Wednesday, January 16, 2019

Weight journey and shifting emotions

Finding happiness in this journey is a mixed bag of success and failure!  On any given day I can go from satisfied with my progress to utter despair at where I am. It seems as if my emotions are swinging wildly in every direction!   I’m happy with myself one minute but then shortly thereafter, I’m almost in tears at the state that I have allowed my body to disintegrate into.

Last Saturday I stepped onto the scale for my official weekly weigh in.  I was hoping to see good results for my first week and a half of this new month (and new year).  I waited for the scales to settle and then looked down at the number on the scale. I quickly calculated my numbers and saw that I had managed a 2 pound loss in the first week and a half!   Victory!!!!!  I barely refrained from dancing a jig right there on the scales!   I followed my normal morning routine and stepped into the shower after my weigh in.  And that is where I had an immediate and complete change in my thought process.   Where I had looked at the difference in numbers just a few moments earlier, I was now focused on the actual number.  250.8.  Ouch!  How horrible is that?   I was filled with shame.  I was filled with fury at myself for allowing myself to get back to that point.   I was filled with utter despair at the long path before me!   In a matter of minutes I had gone from complete exhilaration to utter despair.  

My emotions really do run the gamut during a typical week.  It is crazy and I really have no clue how to rectify it.  I can tell myself to ‘just be happy’ with the process.  I can tell myself to settle in and enjoy the ride. And I do tell myself these things.  However, it’s been hard recently.  

I didn’t allow myself to give up after my Saturday weigh in and shift of emotions.  While my calories were higher over the weekend following that weigh in, it was not binge eating or even ‘I give up’ eating.  It was simply weekend eating ...or if you want to call it something else...call it ‘living’.   (As a side note, I still ate well under the calorie level that Myfitnesspal says that I need to eat to maintain!  I was still in a ‘losing’ caloric range.)

However, my weight popped up on Monday.  (Which added to the discontent.). I haven’t let it deter me.  It had made me tighten my belt and dig in harder.  I KNOW that I have the mental fortitude to do this.  I just need my body to cooperate with my efforts!  I didn’t let the negative numbers slow me down.   I allowed the emotions to run through me and I looked at those numbers and said ‘I won’t let you get to me, I WILL just work harder!’   I used thenegative emotions to push me harder.

One thing I thought about today in my shower.  (Why yes...I do have deep thoughts in the shower...and while I am out running!).

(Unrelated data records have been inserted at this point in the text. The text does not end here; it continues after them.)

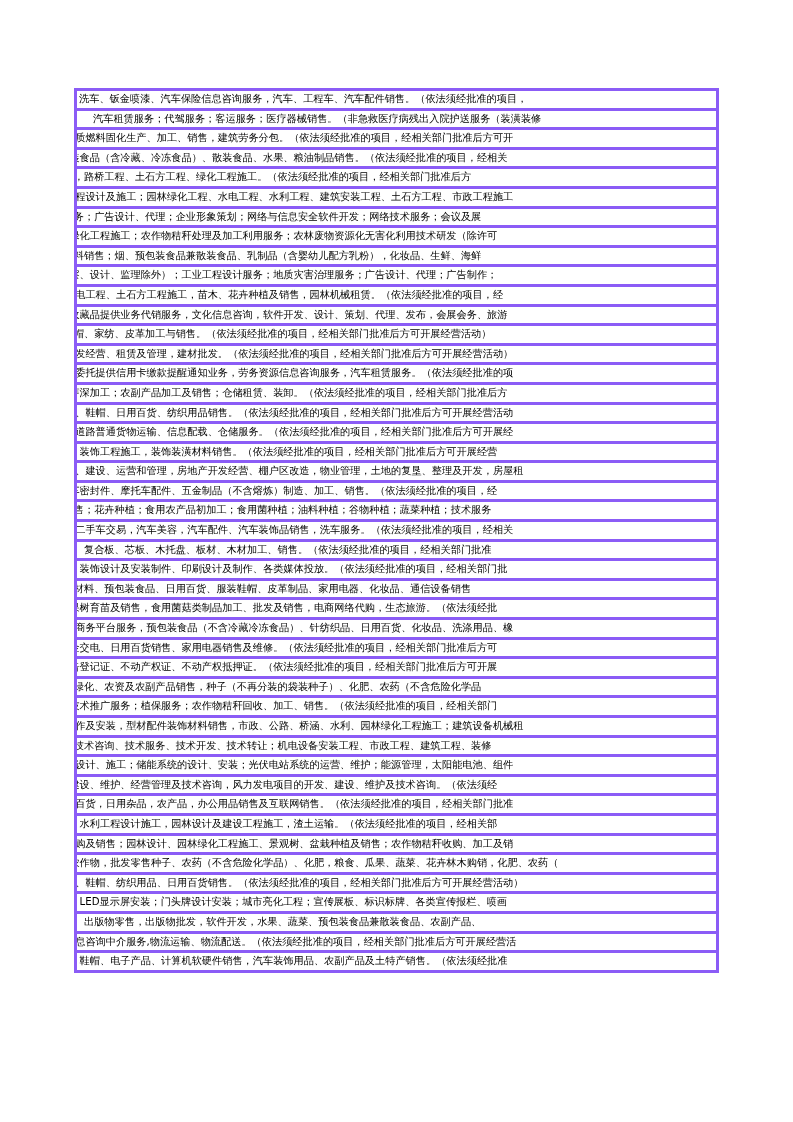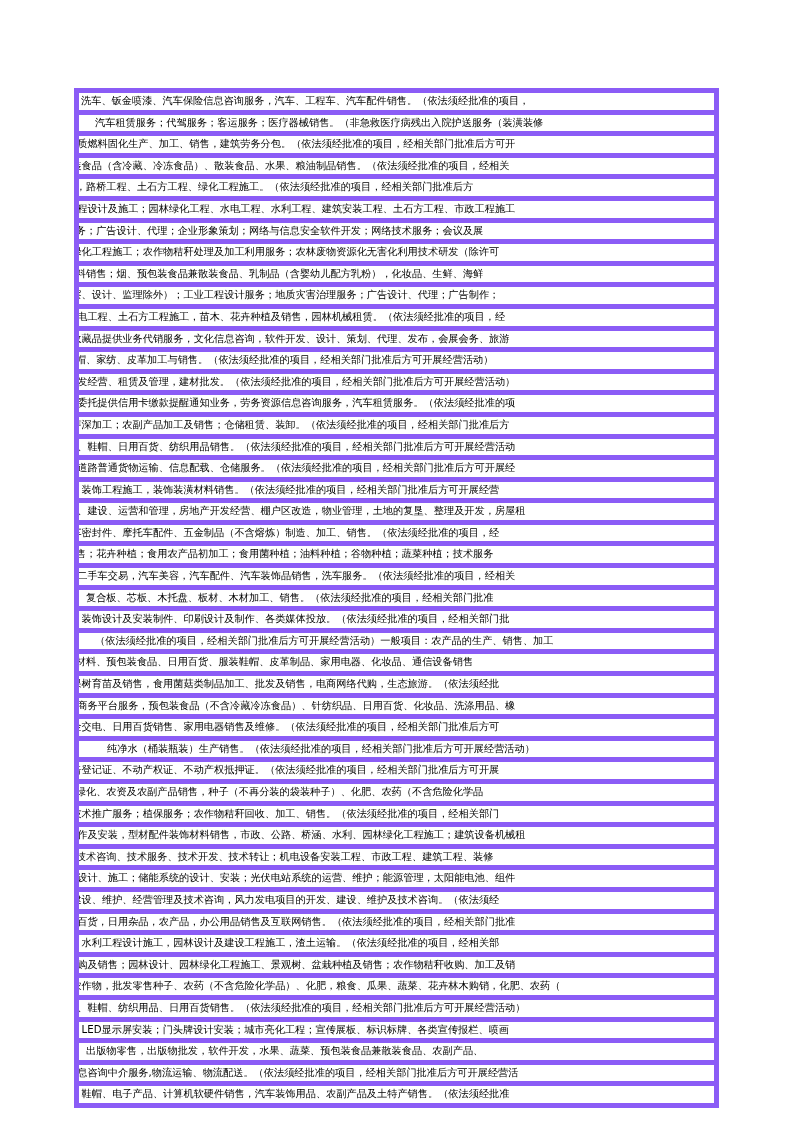"洗车、钣金喷漆、汽车保险信息咨询服务，汽车、工程车、汽车配件销售。（依法须经批准" table.doc-table td { border: 5px solid #8b5cf6 -> 3px solid #8b5cf6 }
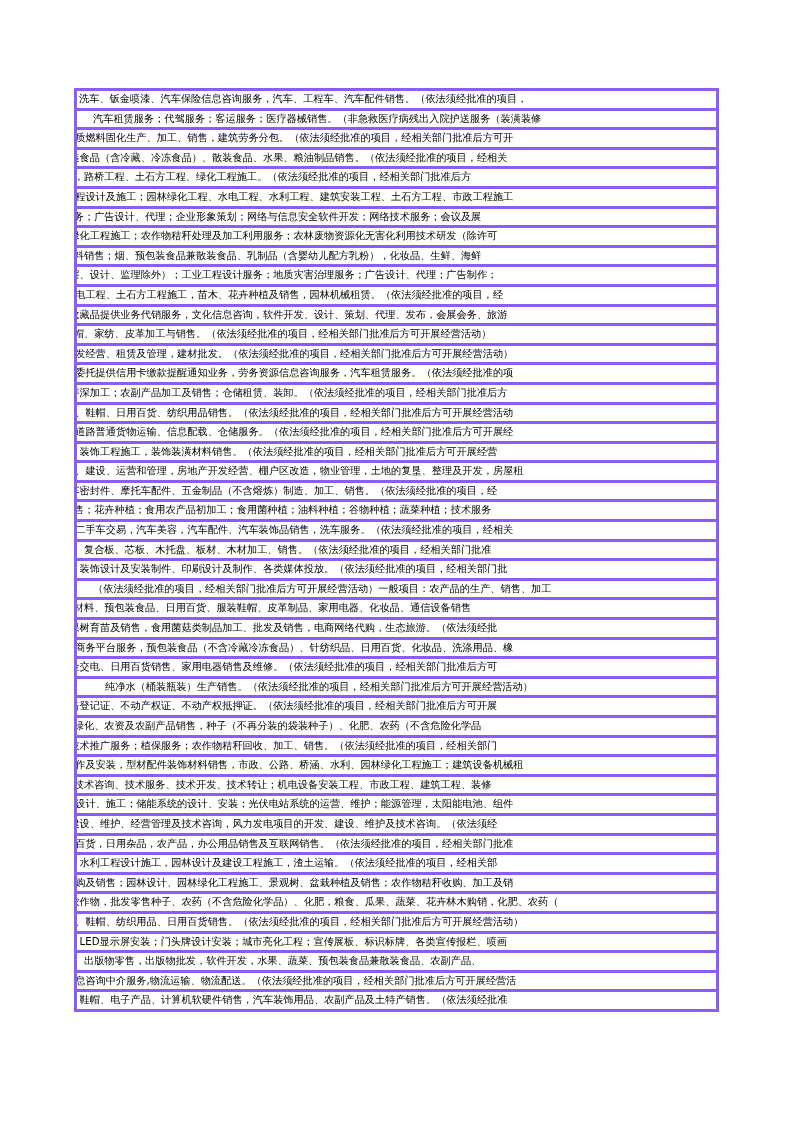"（依法须经批准的项目，经相关部门批准后方可开展经营活动）一般项目：农产品的生产、" tr { html: <tr> <td> <span>（依法须经批准的项目，经相关部门批准后方可开展经营活动）一般项目：农产品的生产、销售、加工</span> </td> </tr> -> none }
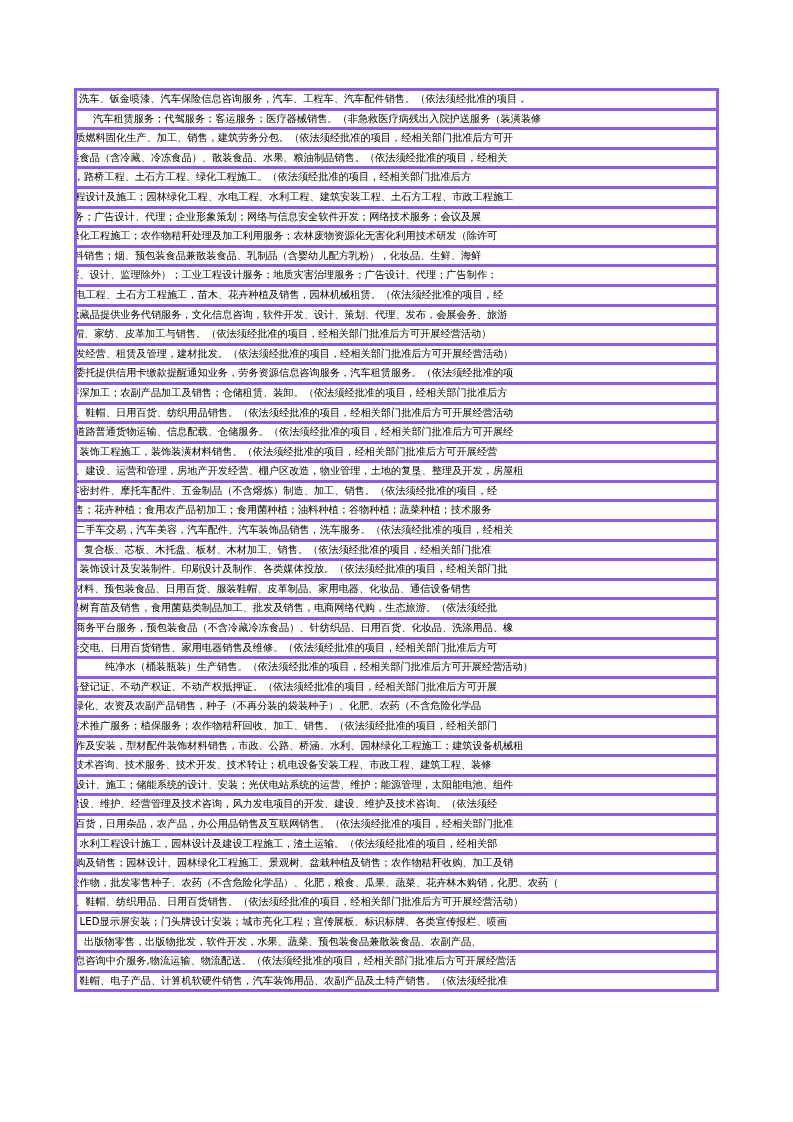"纯净水（桶装瓶装）生产销售。（依法须经批准的项目，经相关部门批准后方可开展经营活" tr { html: <tr> <td> <span>纯净水（桶装瓶装）生产销售。（依法须经批准的项目，经相关部门批准后方可开展经营活动）</span> </td> </tr> -> none }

My thought was that I need to get back to the ‘three pound range’.   Last summer I instituted a three pound rangefew with in my mind.  It basically is a plan that I take the lowest number I’ve seen on the scales and as long as I’m fluctuating within 2-3 pounds, I’m ok...normal fluctuation.   So at my current level...my most recent low weight of 250.8 I would be within ‘fluctuation’ range as long as I remained lower than 253.8.    This is just one more way to take away that stigma of failure...to in fact embrace it!  In embracing the fluctuations I am devaluing the message that the scales give me, which will lessen the impact that those numbers have.

I know that my feelings are swinging wildly in all directions as I embark (reembark) upon this road to health.  And yes, I refuse to say on this path to thinness....because that is not my ultimate goal...my ultimate goal is health!   Being thin is a side affect...a fabulous side affect.   I don’t know why they are swinging wildly, but the only thing I can do is to make sure that when they are negative that I use the negative thoughts to spur me forward!  The other thing is that for some reason I have not been turning toward prayer about this journey.  I pray about numerous other things on a daily basis, but I haven’t been turning to prayer in regards to this journey. I have made that adjustment.   Meanwhile, I push forward!

This journey toward health is an emotional one.   There ARE so many conflicting emotions that run the gamut in terms of how we feel.   They are not going to go away.  They will be there. It’s another thing that we need to embrace. Once we embrace those feelings we can turn them to positive.   We can figure out a way to make them less impactful.  We can also figure out how to turn the negative emotions into motivation  to propel us further toward our goals.  They aren’t a bad thing, these emotions are all part of the healing process as I get healthy!